Ananda Devi ose montrer l’excès d’un corps qui doit se ressaisir. L’héroïne (« Couenne ») est une toute jeune femme adipeuse gonflée par son père en un excès de nourriture là où le désir de faire vivre jouxte celui d’une destruction inconsciente. L’auteure a repris une nouvelle de jeunesse pour la métamorphoser avec son goût pour les cas extrême afin d’amener le lectrices et lecteurs sur le rapport à leur corps et celui de l’autre.

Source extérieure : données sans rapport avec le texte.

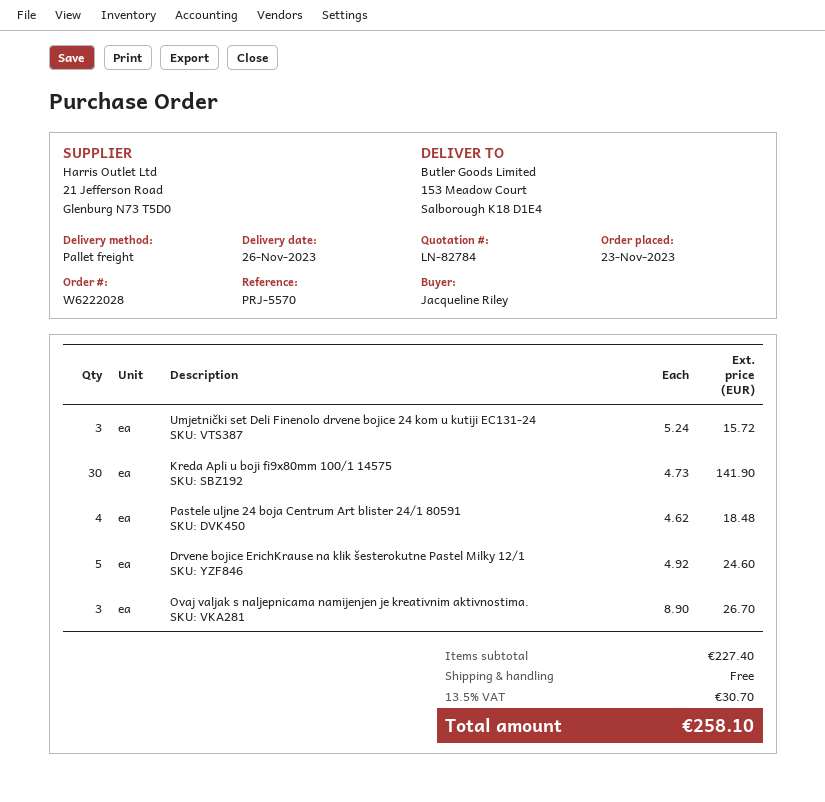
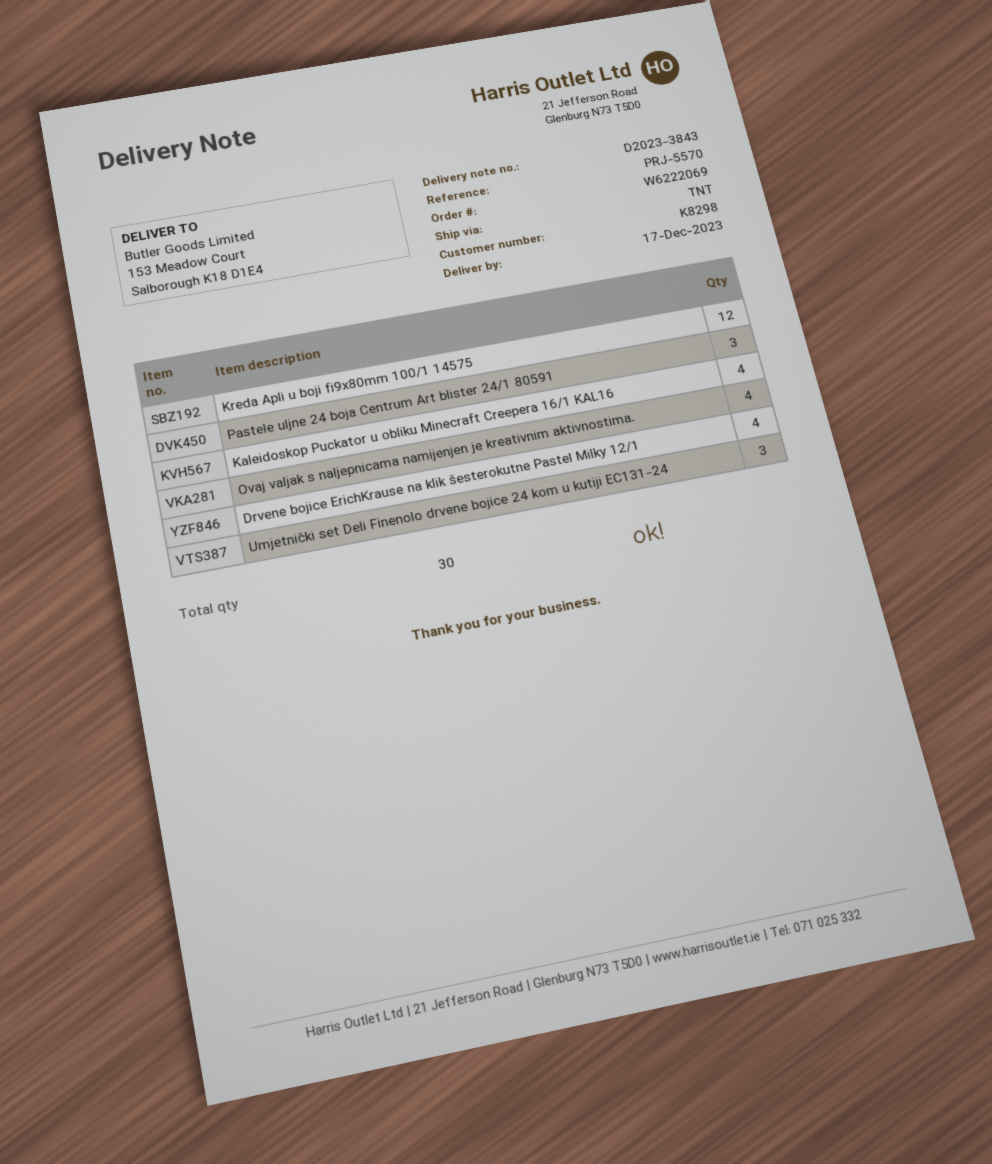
order number: W6222028 -> W6222069
delivery date: 2023-11-26 -> 2023-12-17
shipping method: pallet freight -> TNT
Kreda Apli u boji fi9x80mm 100/1 14575: 30 -> 12
Pastele uljne 24 boja Centrum Art blister 24/1 80591: 4 -> 3
Drvene bojice ErichKrause na klik šesterokutne Pastel Milky 12/1: 5 -> 4
Ovaj valjak s naljepnicama namijenjen je kreativnim aktivnostima.: 3 -> 4
Kaleidoskop Puckator u obliku Minecraft Creepera 16/1 KAL16: none -> 4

Le corps débordant, enfermé, exclu est rémanent dans l’œuvre de l’auteure. Ananda Devi tente de le relever et le sortir du rapport dominant/dominé. Dans ce livre, l’approche de la différence transforme le monstrueux apparent en une « acceptabilité », le singulier en une normalité. À travers cette recherche, les réels enjeux demeurent l’enveloppe charnelle, ses sensations, sa perception, ses identités et ses multiples définitions. Il s’agit de rassembler divers imaginaires par la mise en corps du vécu et ce qu’il possède de sacré et d’unique.
De fait, Ananda Devi explore le corps comme sujet de mutation. Symbolisé, fabulé, mise en scène, métamorphosé, il devient une image au-delà de l’image, une image cherchant le sens de la Présence comme l’analyse George Steiner dans Réelles présences. Les arts du sens.
Une telle typologie possède le pouvoir mystérieux de transformer l’enveloppe physique, vulgaire en corps qui porte et supporte le mystère.
jean-paul gavard-perret
Ananda Devi, Manger l’autre, Grasset, 2018.